═════ Available records ═════
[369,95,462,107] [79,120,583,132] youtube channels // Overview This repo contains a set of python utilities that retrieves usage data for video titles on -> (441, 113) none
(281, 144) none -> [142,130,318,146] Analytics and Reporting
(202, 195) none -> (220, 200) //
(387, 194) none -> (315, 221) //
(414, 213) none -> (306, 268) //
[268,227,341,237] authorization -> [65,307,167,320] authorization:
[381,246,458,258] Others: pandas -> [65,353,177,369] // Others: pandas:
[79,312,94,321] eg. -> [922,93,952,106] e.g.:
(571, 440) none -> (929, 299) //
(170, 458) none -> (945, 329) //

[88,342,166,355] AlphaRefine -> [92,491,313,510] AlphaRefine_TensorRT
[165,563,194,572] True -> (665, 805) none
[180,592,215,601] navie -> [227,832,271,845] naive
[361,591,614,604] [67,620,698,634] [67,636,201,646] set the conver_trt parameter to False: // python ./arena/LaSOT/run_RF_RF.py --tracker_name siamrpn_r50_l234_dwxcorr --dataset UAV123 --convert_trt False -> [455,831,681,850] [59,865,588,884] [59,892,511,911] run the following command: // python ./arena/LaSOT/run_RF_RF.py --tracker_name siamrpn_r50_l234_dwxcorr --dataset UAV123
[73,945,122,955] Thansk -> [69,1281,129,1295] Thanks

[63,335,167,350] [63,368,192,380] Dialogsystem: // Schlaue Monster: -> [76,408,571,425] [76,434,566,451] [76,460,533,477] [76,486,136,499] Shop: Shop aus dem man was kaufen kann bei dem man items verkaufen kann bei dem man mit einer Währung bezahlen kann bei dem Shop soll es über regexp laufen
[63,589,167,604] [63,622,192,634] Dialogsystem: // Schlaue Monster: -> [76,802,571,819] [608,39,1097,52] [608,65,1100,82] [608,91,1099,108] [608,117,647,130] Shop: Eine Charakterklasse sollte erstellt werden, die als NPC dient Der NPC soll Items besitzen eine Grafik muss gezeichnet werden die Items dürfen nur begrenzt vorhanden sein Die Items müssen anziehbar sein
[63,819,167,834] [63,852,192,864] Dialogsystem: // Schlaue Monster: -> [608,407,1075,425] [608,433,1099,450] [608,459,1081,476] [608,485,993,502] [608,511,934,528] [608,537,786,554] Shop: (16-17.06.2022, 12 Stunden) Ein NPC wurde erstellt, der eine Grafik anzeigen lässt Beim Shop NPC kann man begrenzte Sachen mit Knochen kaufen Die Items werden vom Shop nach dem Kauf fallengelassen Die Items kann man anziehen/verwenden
═════
** Exercise goal **
Make an exact transcription of all the records.

** Task solution **
[369,95,462,107] [79,120,583,132] youtube channels // Overview This repo contains a set of python utilities that retrieves usage data for video titles on -> (441, 113) none
(281, 144) none -> [142,130,318,146] Analytics and Reporting
(202, 195) none -> (220, 200) //
(387, 194) none -> (315, 221) //
(414, 213) none -> (306, 268) //
[268,227,341,237] authorization -> [65,307,167,320] authorization:
[381,246,458,258] Others: pandas -> [65,353,177,369] // Others: pandas:
[79,312,94,321] eg. -> [922,93,952,106] e.g.:
(571, 440) none -> (929, 299) //
(170, 458) none -> (945, 329) //

[88,342,166,355] AlphaRefine -> [92,491,313,510] AlphaRefine_TensorRT
[165,563,194,572] True -> (665, 805) none
[180,592,215,601] navie -> [227,832,271,845] naive
[361,591,614,604] [67,620,698,634] [67,636,201,646] set the conver_trt parameter to False: // python ./arena/LaSOT/run_RF_RF.py --tracker_name siamrpn_r50_l234_dwxcorr --dataset UAV123 --convert_trt False -> [455,831,681,850] [59,865,588,884] [59,892,511,911] run the following command: // python ./arena/LaSOT/run_RF_RF.py --tracker_name siamrpn_r50_l234_dwxcorr --dataset UAV123
[73,945,122,955] Thansk -> [69,1281,129,1295] Thanks

[63,335,167,350] [63,368,192,380] Dialogsystem: // Schlaue Monster: -> [76,408,571,425] [76,434,566,451] [76,460,533,477] [76,486,136,499] Shop: Shop aus dem man was kaufen kann bei dem man items verkaufen kann bei dem man mit einer Währung bezahlen kann bei dem Shop soll es über regexp laufen
[63,589,167,604] [63,622,192,634] Dialogsystem: // Schlaue Monster: -> [76,802,571,819] [608,39,1097,52] [608,65,1100,82] [608,91,1099,108] [608,117,647,130] Shop: Eine Charakterklasse sollte erstellt werden, die als NPC dient Der NPC soll Items besitzen eine Grafik muss gezeichnet werden die Items dürfen nur begrenzt vorhanden sein Die Items müssen anziehbar sein
[63,819,167,834] [63,852,192,864] Dialogsystem: // Schlaue Monster: -> [608,407,1075,425] [608,433,1099,450] [608,459,1081,476] [608,485,993,502] [608,511,934,528] [608,537,786,554] Shop: (16-17.06.2022, 12 Stunden) Ein NPC wurde erstellt, der eine Grafik anzeigen lässt Beim Shop NPC kann man begrenzte Sachen mit Knochen kaufen Die Items werden vom Shop nach dem Kauf fallengelassen Die Items kann man anziehen/verwenden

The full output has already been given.